Quote trashcan in London that grabs data from your smartphone as you walk past A house in San Francisco has it’s own Twitter accountExpected growth – potential What will this mean for you? As patient walks past a CVS pharmacy, their phone will know that their medication is running out, and a special offer will flash on your screen from the pharmacy reminding you to get your repeat prescription?
Overload – quote example of my dad with 12 patient information leaflets (hold one up) Mention patients like me etc. How patients are connecting and sharing in online communities. How do you filter through all that ‘noise’ on the web and social media to understand patient experiences with your products? Move into treato. The human element. A side effect of Digital Health may be that the patient is confused about who to trust (quote the order of search results when you look at google. What if they search for your drug and get some herbal remedy website)
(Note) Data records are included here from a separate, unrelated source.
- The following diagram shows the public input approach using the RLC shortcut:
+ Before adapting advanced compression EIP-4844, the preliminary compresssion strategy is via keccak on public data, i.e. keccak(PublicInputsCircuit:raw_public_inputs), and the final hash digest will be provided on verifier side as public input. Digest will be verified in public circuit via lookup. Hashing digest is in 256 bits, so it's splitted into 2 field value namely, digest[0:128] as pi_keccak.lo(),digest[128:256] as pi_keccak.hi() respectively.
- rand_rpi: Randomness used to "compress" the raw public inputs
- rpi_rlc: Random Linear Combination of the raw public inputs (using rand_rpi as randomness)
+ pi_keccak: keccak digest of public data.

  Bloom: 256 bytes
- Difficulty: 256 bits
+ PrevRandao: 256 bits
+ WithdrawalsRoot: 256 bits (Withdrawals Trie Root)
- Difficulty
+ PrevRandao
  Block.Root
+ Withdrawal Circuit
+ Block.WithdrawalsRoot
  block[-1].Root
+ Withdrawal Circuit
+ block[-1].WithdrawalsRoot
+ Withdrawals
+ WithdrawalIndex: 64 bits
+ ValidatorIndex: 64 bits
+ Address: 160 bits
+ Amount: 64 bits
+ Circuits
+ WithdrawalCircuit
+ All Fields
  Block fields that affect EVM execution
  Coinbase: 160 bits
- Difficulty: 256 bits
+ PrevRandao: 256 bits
Reinforce my dad. Most of the innovations I’m coming across are not reaching him.Who is going to pay for all of this technology? Will the regulations catch up with the pace of the technology?
Mention that my specifics may be inaccurate, but I believe directionally I’m correct. Quote the example of the BMW in Silicon Valley, the Ford car with apps in the car that collect data. – where technology merges with our brains – will your phone tell you not to order the steak because it analysed your thought of intending to order it?
They may resist these new technologies (quote studies that show this)
Quote example of my dad again. He’s the biggest user of healthcare. Yet I’m the one that has all the mobile technology.
Will you be the person that took the chance on some of these new technologies, but the person sitting next to you didn’t?Quote example of GSK Digital Signature. Intranet story. You can start in the coffee break. You can go on your company intranet and find people doing this work already. Give example of at GSK, I didn’t even know what the guy down the hall was working on, let alone the other 99,999 employees around the world. Do you need a Digital Health division to be set up?